WESTPORT, CT, October 24, 2012 -- Terex Corporation (NYSE: TEX) today announced income from continuing operations of $30.2 million, or $0.27 per share for the third quarter of 2012, as compared to income from continuing operations of $36.9 million, or $0.33 per share for the third quarter of 2011. Excluding the costs associated with the debt repayments and certain other items in the quarter, income from continuing operations as adjusted in the third quarter of 2012 was $0.62 per share. Excluding the gain on the sale of Bucyrus International shares and certain other items, income from continuing operations as adjusted in the third quarter of 2011 was $0.30 per share.

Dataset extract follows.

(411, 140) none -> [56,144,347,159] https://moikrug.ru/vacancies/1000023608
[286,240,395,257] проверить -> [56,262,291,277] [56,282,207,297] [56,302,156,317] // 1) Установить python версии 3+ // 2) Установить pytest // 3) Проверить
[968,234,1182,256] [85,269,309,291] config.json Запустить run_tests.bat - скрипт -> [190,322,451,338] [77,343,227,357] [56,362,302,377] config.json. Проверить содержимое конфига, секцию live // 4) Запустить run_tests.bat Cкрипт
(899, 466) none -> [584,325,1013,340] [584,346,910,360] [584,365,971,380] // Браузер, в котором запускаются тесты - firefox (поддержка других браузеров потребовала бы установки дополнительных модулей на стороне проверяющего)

The glossary at the end of this press release contains further details regarding these items.
Net sales were $1,822.0 million in the third quarter of 2012, an increase of 1.0% from $1,803.6 million in the third quarter of 2011. Excluding the impact of the acquisition of Demag Cranes AG, net sales decreased approximately 8%, of which 5.4% relates to foreign currency fluctuations, from the comparable prior year period. Income from operations was $131.9 million in the third quarter of 2012, an improvement of $79.3 million when compared to income from operations of $52.6 million in the third quarter of 2011. Excluding the impact of certain items in the third quarter of 2012, income from operations as adjusted was approximately $140 million. Excluding the impact of certain items in the third quarter of 2011, income from operations as adjusted was approximately $78 million.

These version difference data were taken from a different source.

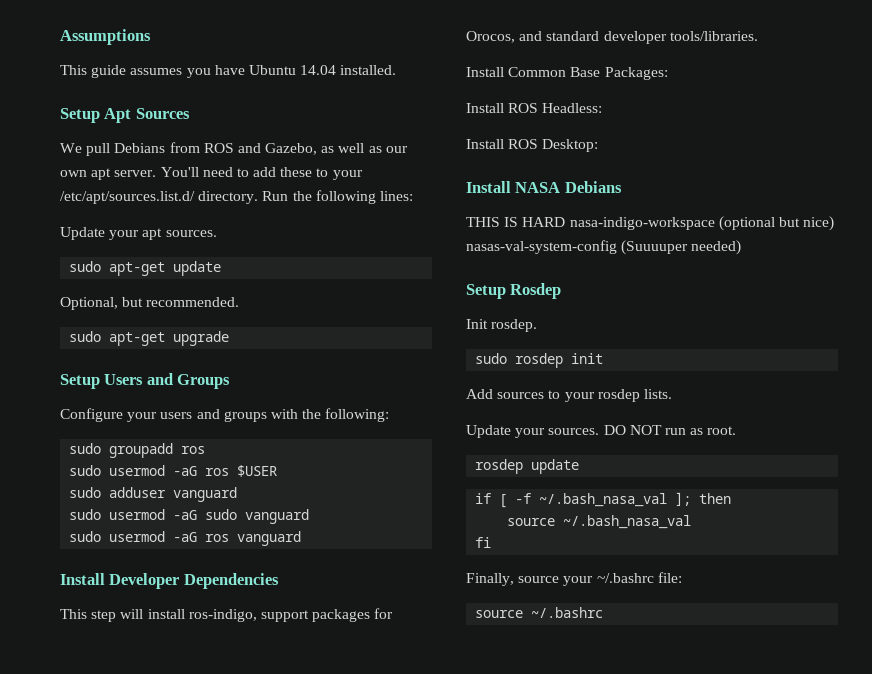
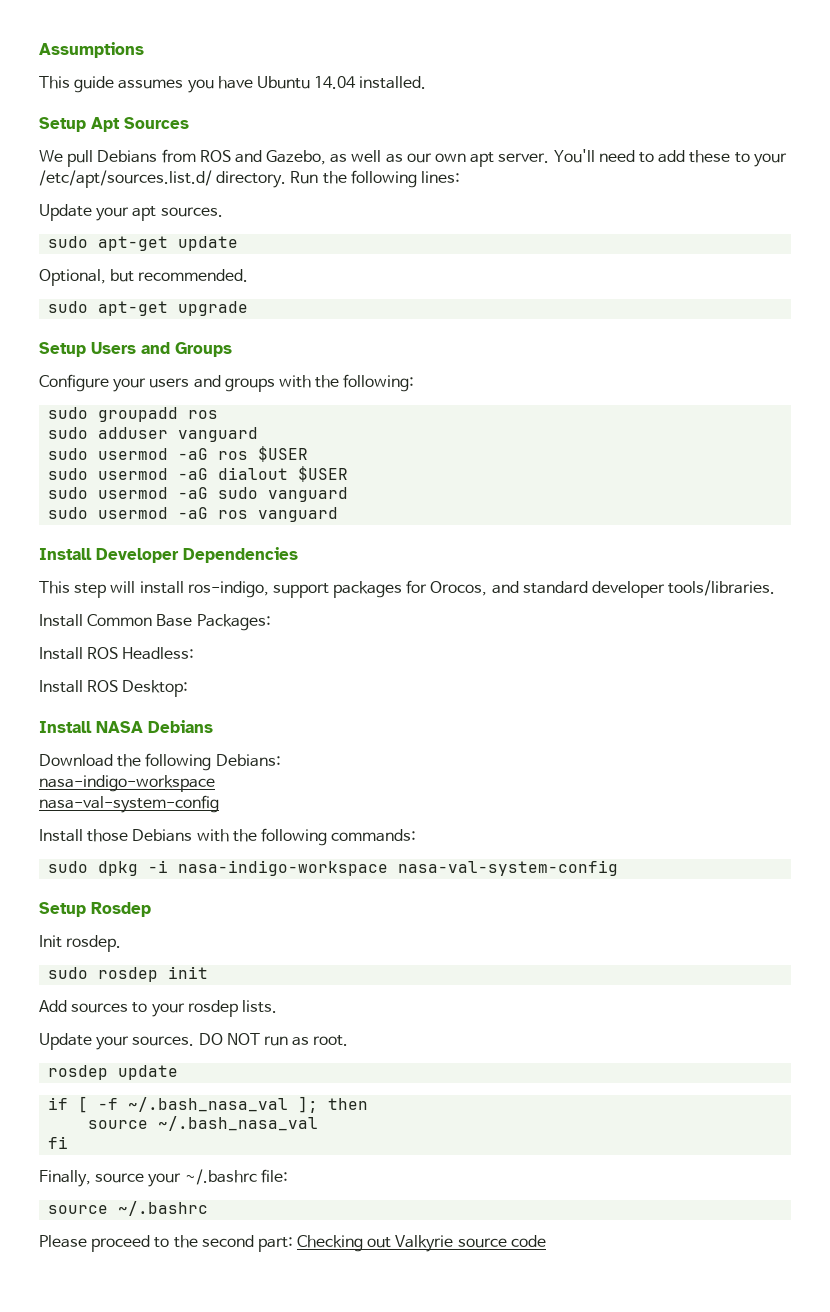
(206, 450) none -> [48,427,259,442] // sudo adduser vanguard
[109,487,238,502] adduser vanguard -> [98,466,349,482] usermod -aG dialout $USER
[466,216,835,231] [466,240,742,255] THIS IS HARD nasa-indigo-workspace (optional but nice) nasas-val-system-config (Suuuuper needed) -> [39,753,281,771] [39,775,215,792] [39,795,219,813] [39,828,417,846] [48,860,619,876] Download the following Debians: // nasa-indigo-workspace // nasa-val-system-config // Install those Debians with the following commands: // sudo dpkg -i nasa-indigo-workspace nasa-val-system-config
(604, 612) none -> [39,1235,546,1252] // Please proceed to the second part: Checking out Valkyrie source code

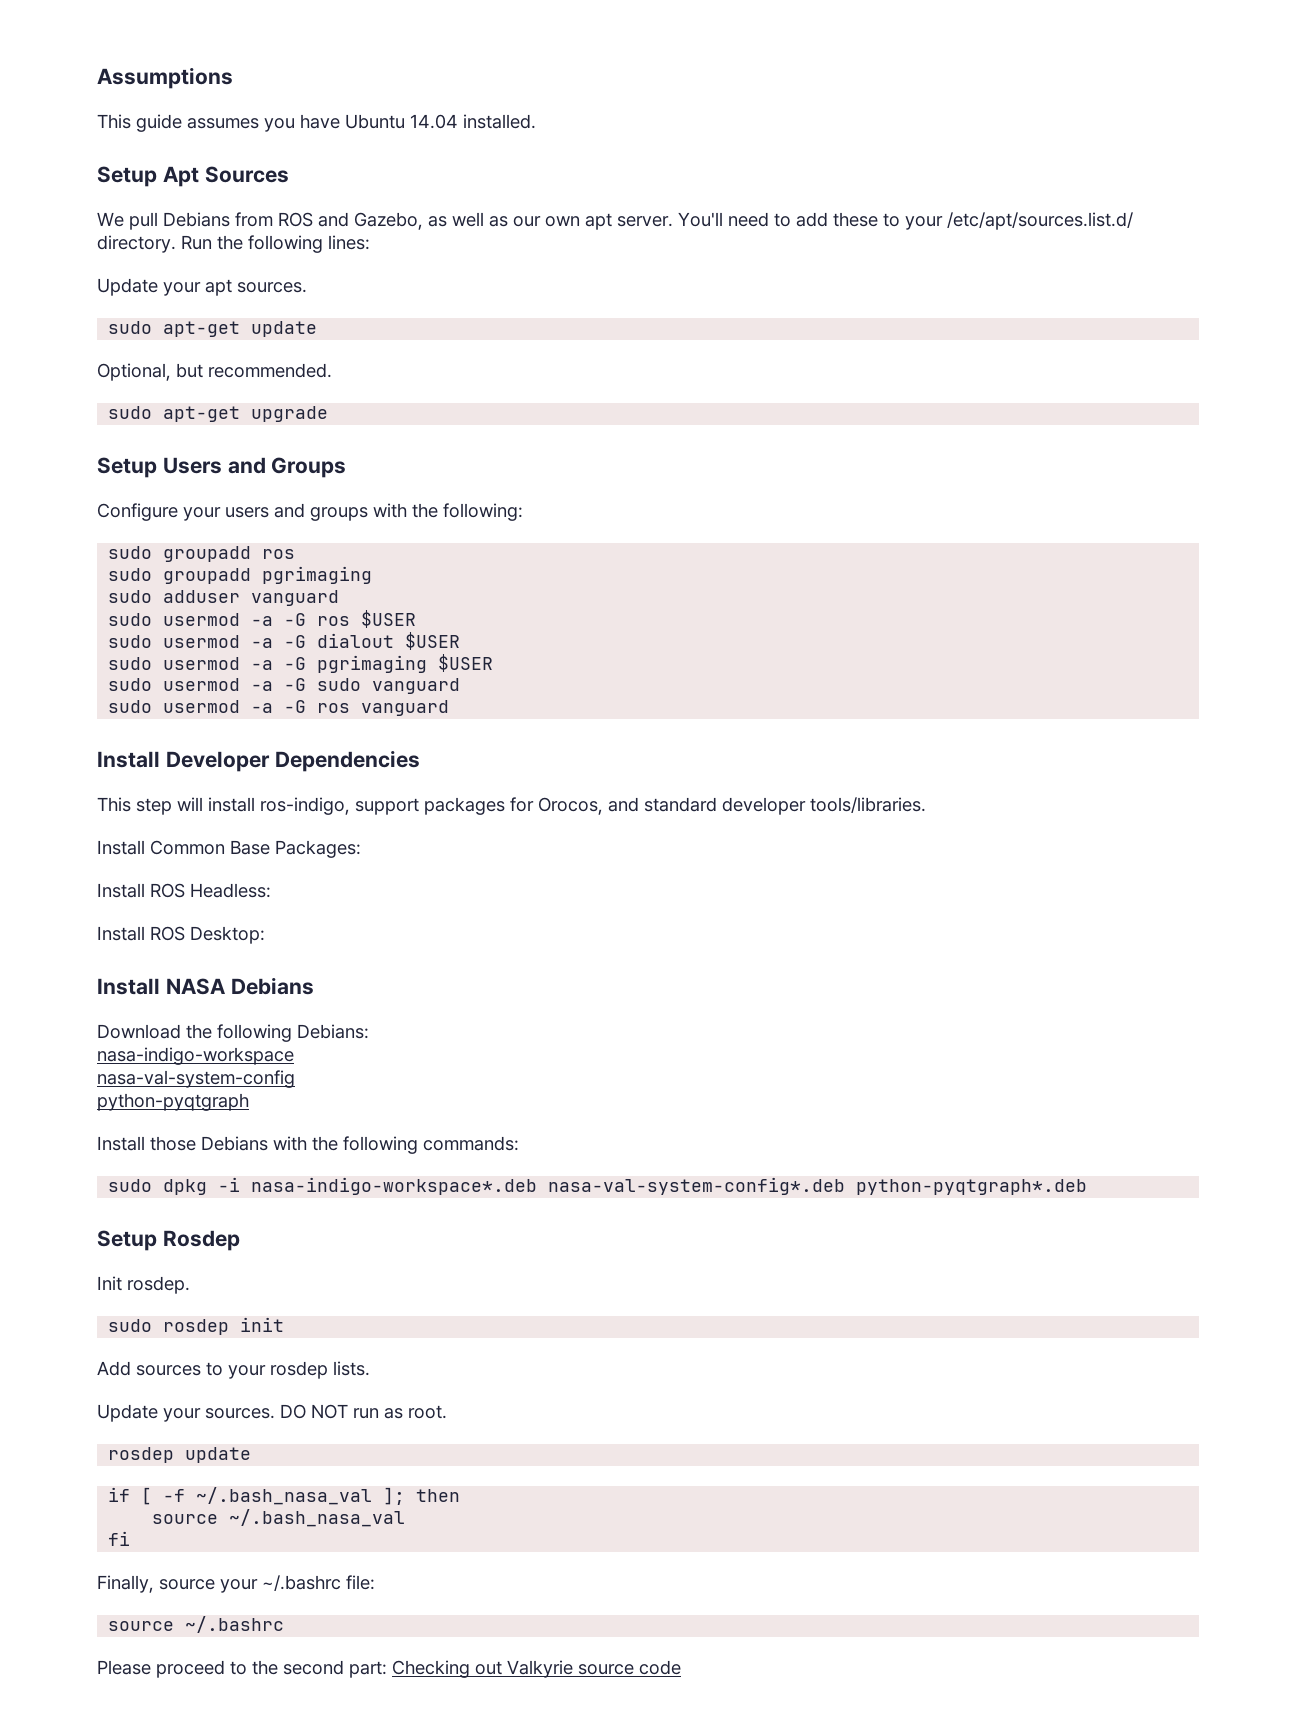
(219, 414) none -> [108,566,373,584] // sudo groupadd pgrimaging
[178,448,209,460] -aG -> [251,613,307,626] -a -G
[178,468,209,480] -aG -> [251,635,307,648] -a -G
[178,487,209,499] -aG -> [251,654,494,673] [108,678,307,691] -a -G pgrimaging $USER // sudo usermod -a -G
[178,507,209,519] -aG -> [251,700,307,713] -a -G
(219, 804) none -> [97,1093,249,1111] // python-pyqtgraph
[178,860,619,876] nasa-indigo-workspace nasa-val-system-config -> [251,1177,1088,1195] nasa-indigo-workspace*.deb nasa-val-system-config*.deb python-pyqtgraph*.deb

All results are for continuing operations, unless stated otherwise. All per share amounts are on a fully diluted basis.
“Our earnings this quarter are in-line with our expectations, and reflect our continued focus on price discipline and cost containment,” commented Ron DeFeo Terex Chairman and CEO. “The mix of performance was varied, with our Cranes, Aerial Work Platforms (AWP) and Material Handling & Port Solutions (MHPS) segments achieving favorable results, while the results of our Construction and Materials Processing (MP) segments showed some softening. Overall, we remain optimistic that the end markets for many of our products will continue to improve.”

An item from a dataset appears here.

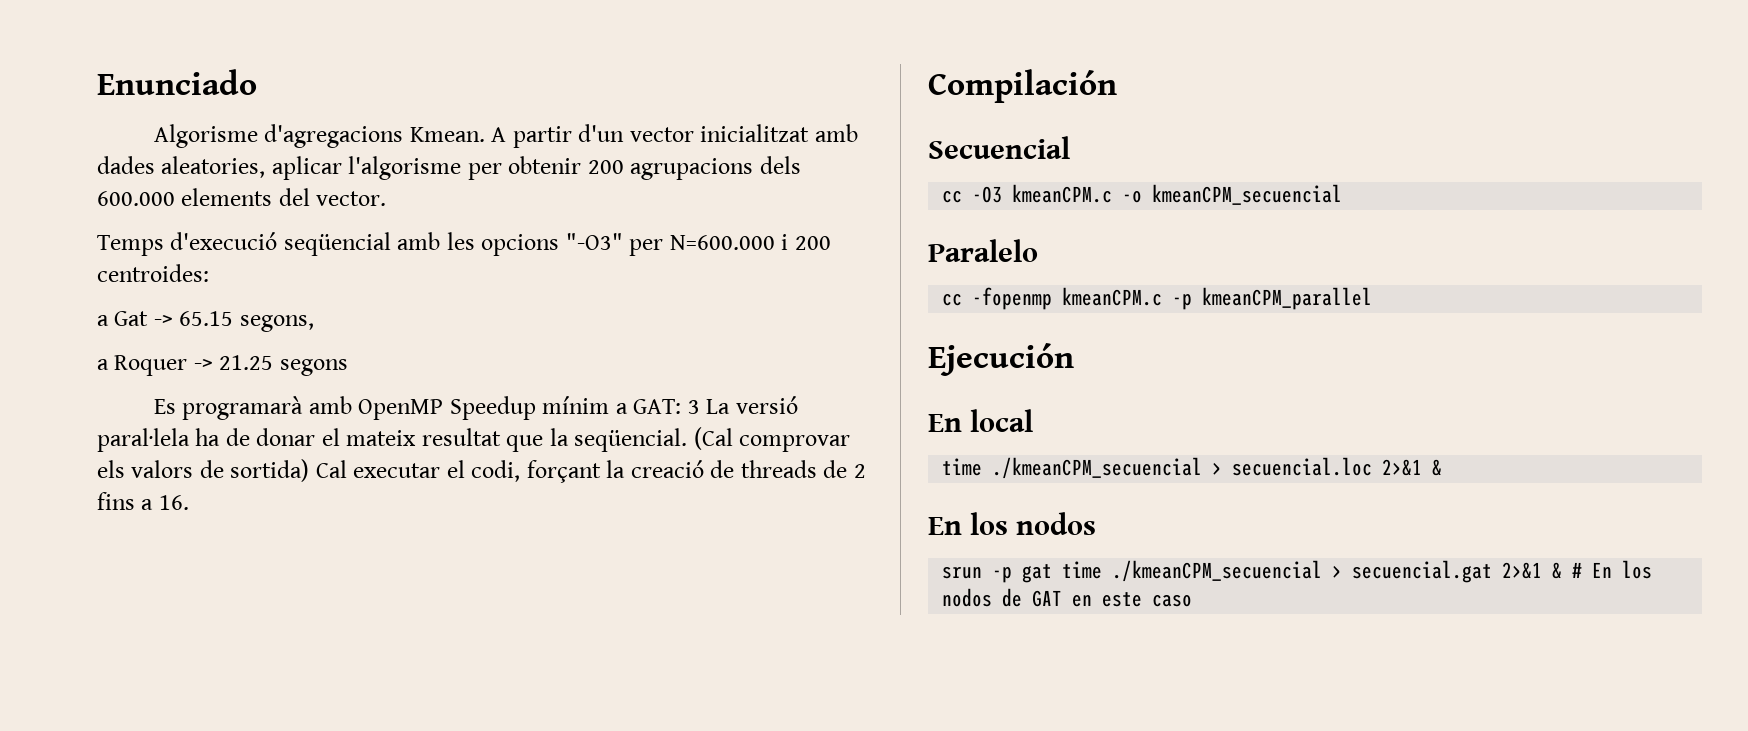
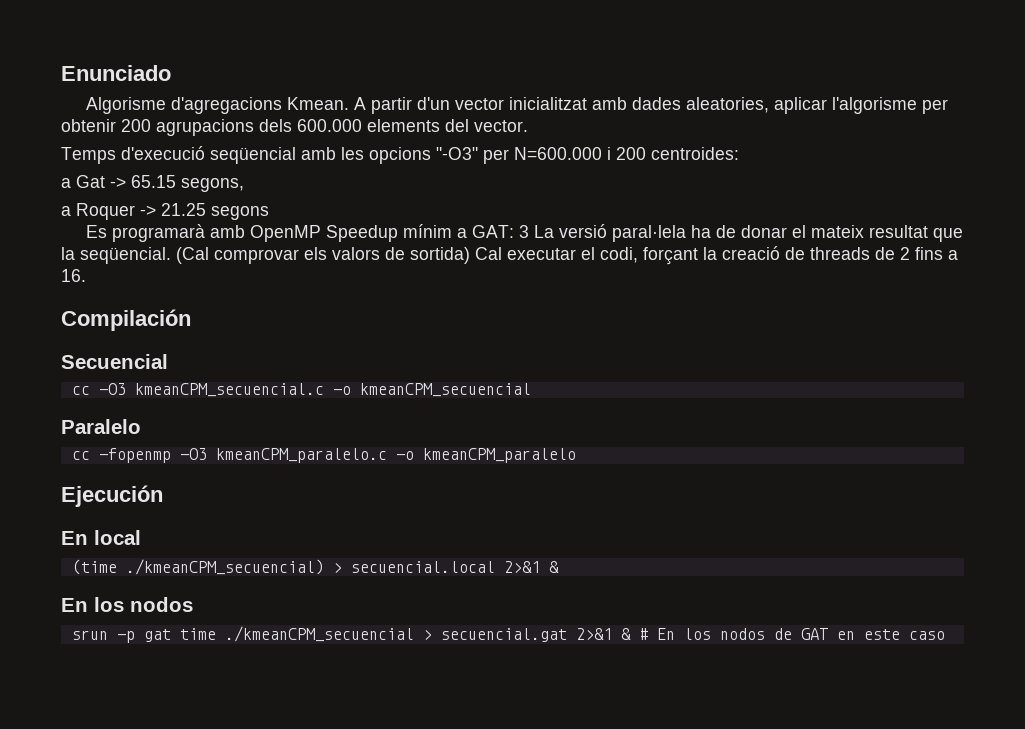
[1012,184,1113,203] kmeanCPM.c -> [134,383,324,397] kmeanCPM_secuencial.c
[1062,287,1373,310] kmeanCPM.c -p kmeanCPM_parallel -> [179,448,576,463] -O3 kmeanCPM_paralelo.c -o kmeanCPM_paralelo
[942,457,1373,479] time ./kmeanCPM_secuencial > secuencial.loc -> [71,559,495,575] (time ./kmeanCPM_secuencial) > secuencial.local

Mr. DeFeo continued, “The continuing strength in many of our markets, combined with our persistent focus on margin improvement, cash generation, and the integration of our MHPS segment, provide us with continued confidence for favorable long term growth and profitability. However, macro events have created some near term softening of demand and uncertainty for our Construction and MP segments. In addition, order timing and seasonal order patterns have impacted our AWP segment on a near term basis. This is apparent in the backlog for these segments. In the short term, balancing the different demand environments that each of our businesses are facing and the benefits of our recent capital structure activities, we now expect full year 2012 sales of approximately $7.5 billion and hold constant our full year earnings per share outlook for 2012 of $1.95 - $2.05 based on an average share count of approximately 114 million shares and excluding the impact of debt repayments, restructuring and unusual items.”
Mr. DeFeo added, “We do not view this near term uncertainty as evidence of a protracted slowdown. We will remain focused in 2013 on margin improvement and cash generation, as well as the integration of MHPS into our global team. When combined with approximately $44 million in reduced interest expense associated with recent debt repayments and re-pricing, we expect 2013 to be a year of moderate top line growth along with meaningful improvement in earnings per share and return on invested capital.”